> **WORK INSTRUCTION**: Reproduce the records without their pictures, keeping every word as it is.
*****
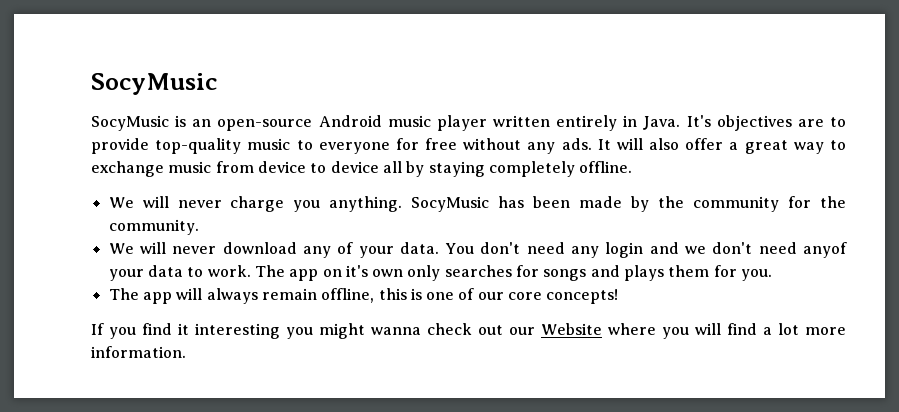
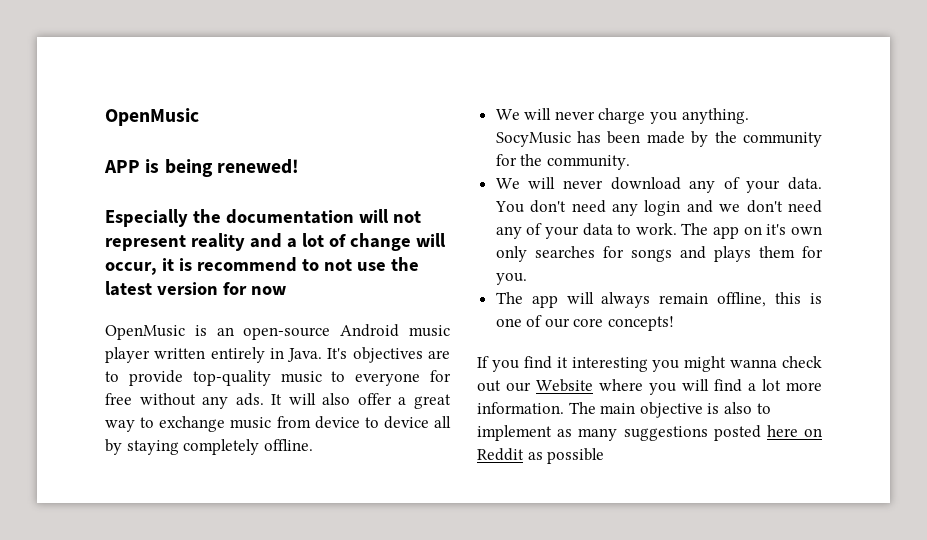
[91,73,217,95] [91,115,169,131] SocyMusic // SocyMusic -> [105,108,199,126] [104,159,299,177] [105,209,421,227] [105,233,446,251] [105,257,419,275] [105,281,286,296] [105,325,185,340] OpenMusic // APP is being renewed! // Especially the documentation will not represent reality and a lot of change will occur, it is recommend to not use the latest version for now // OpenMusic
[802,242,847,258] anyof -> [495,223,543,239] any of
(186, 352) none -> [568,402,771,418] [477,425,822,441] [477,448,605,464] The main objective is also to implement as many suggestions posted here on Reddit as possible

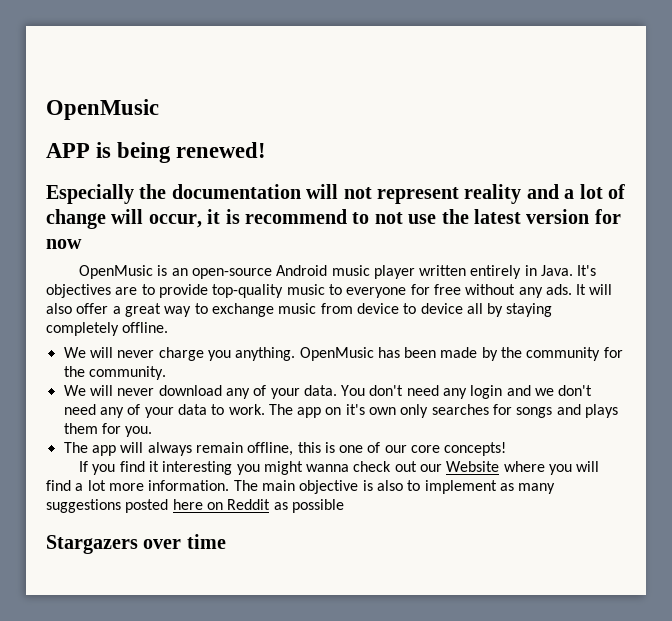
[495,132,571,147] SocyMusic -> [299,347,374,361] OpenMusic
(605, 456) none -> [46,534,226,554] // Stargazers over time

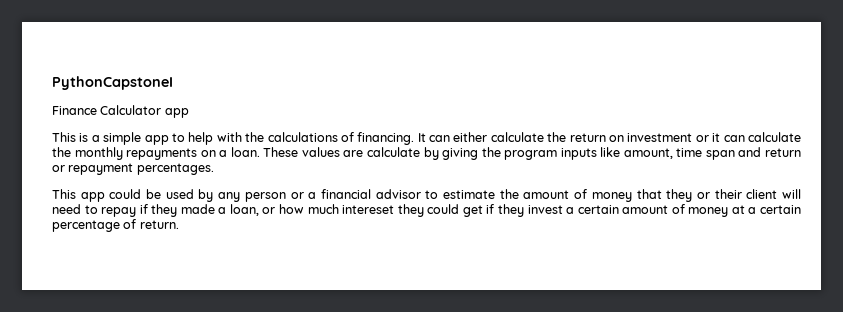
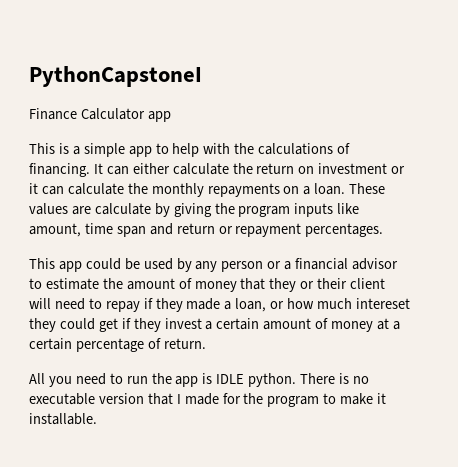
(179, 224) none -> [29,373,369,387] [29,393,387,407] [29,413,97,425] // All you need to run the app is IDLE python. There is no executable version that I made for the program to make it installable.

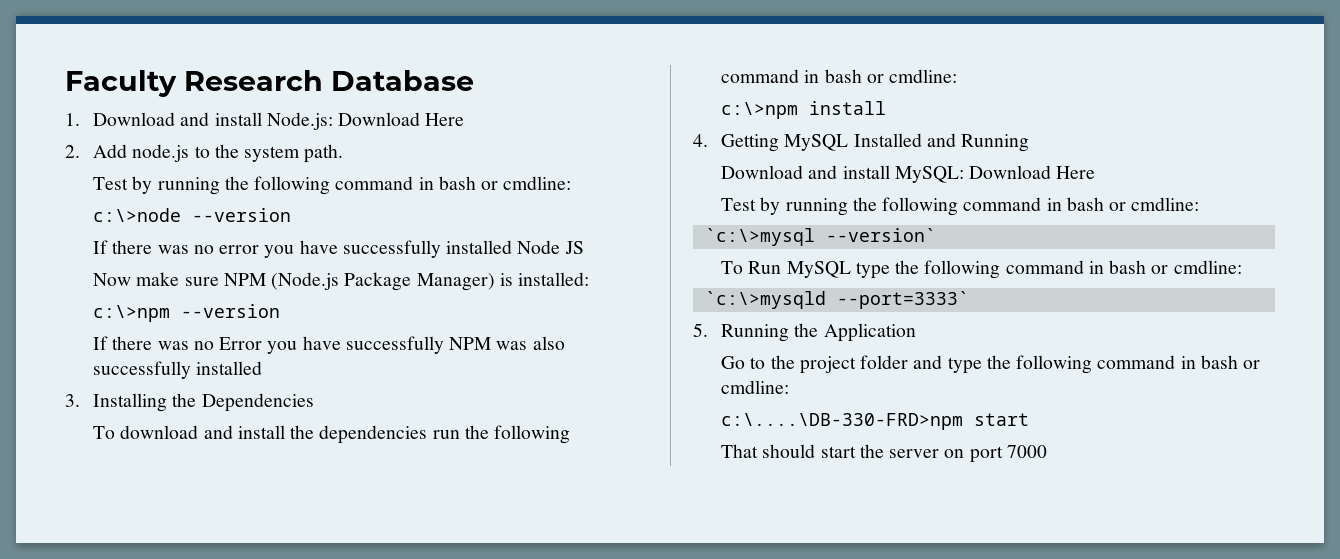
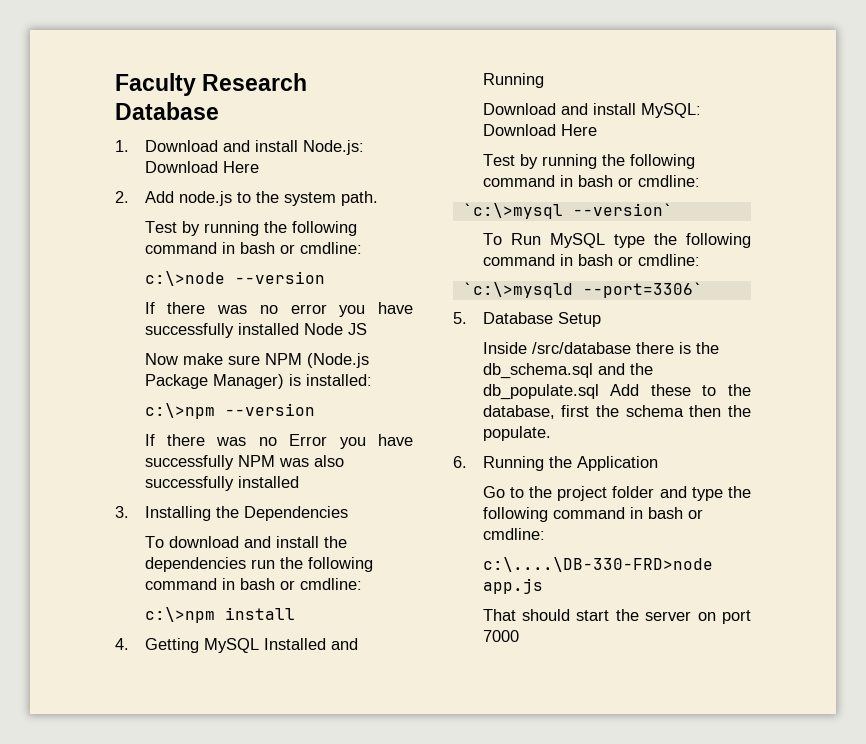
[836,291,969,309] [693,323,708,337] --port=3333` // 5. -> [582,282,703,298] [453,312,601,327] [482,342,719,354] [482,363,653,379] [482,384,751,400] [482,405,751,419] [482,426,551,441] [453,456,467,468] --port=3306` // 5. Database Setup // Inside /src/database there is the db_schema.sql and the db_populate.sql Add these to the database, first the schema then the populate. // 6.
[721,413,1030,430] c:\....\DB-330-FRD>npm start -> [482,557,713,572] [482,578,543,594] c:\....\DB-330-FRD>node app.js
*****
> **RESPONSE BELOW**:
[91,73,217,95] [91,115,169,131] SocyMusic // SocyMusic -> [105,108,199,126] [104,159,299,177] [105,209,421,227] [105,233,446,251] [105,257,419,275] [105,281,286,296] [105,325,185,340] OpenMusic // APP is being renewed! // Especially the documentation will not represent reality and a lot of change will occur, it is recommend to not use the latest version for now // OpenMusic
[802,242,847,258] anyof -> [495,223,543,239] any of
(186, 352) none -> [568,402,771,418] [477,425,822,441] [477,448,605,464] The main objective is also to implement as many suggestions posted here on Reddit as possible

[495,132,571,147] SocyMusic -> [299,347,374,361] OpenMusic
(605, 456) none -> [46,534,226,554] // Stargazers over time

(179, 224) none -> [29,373,369,387] [29,393,387,407] [29,413,97,425] // All you need to run the app is IDLE python. There is no executable version that I made for the program to make it installable.

[836,291,969,309] [693,323,708,337] --port=3333` // 5. -> [582,282,703,298] [453,312,601,327] [482,342,719,354] [482,363,653,379] [482,384,751,400] [482,405,751,419] [482,426,551,441] [453,456,467,468] --port=3306` // 5. Database Setup // Inside /src/database there is the db_schema.sql and the db_populate.sql Add these to the database, first the schema then the populate. // 6.
[721,413,1030,430] c:\....\DB-330-FRD>npm start -> [482,557,713,572] [482,578,543,594] c:\....\DB-330-FRD>node app.js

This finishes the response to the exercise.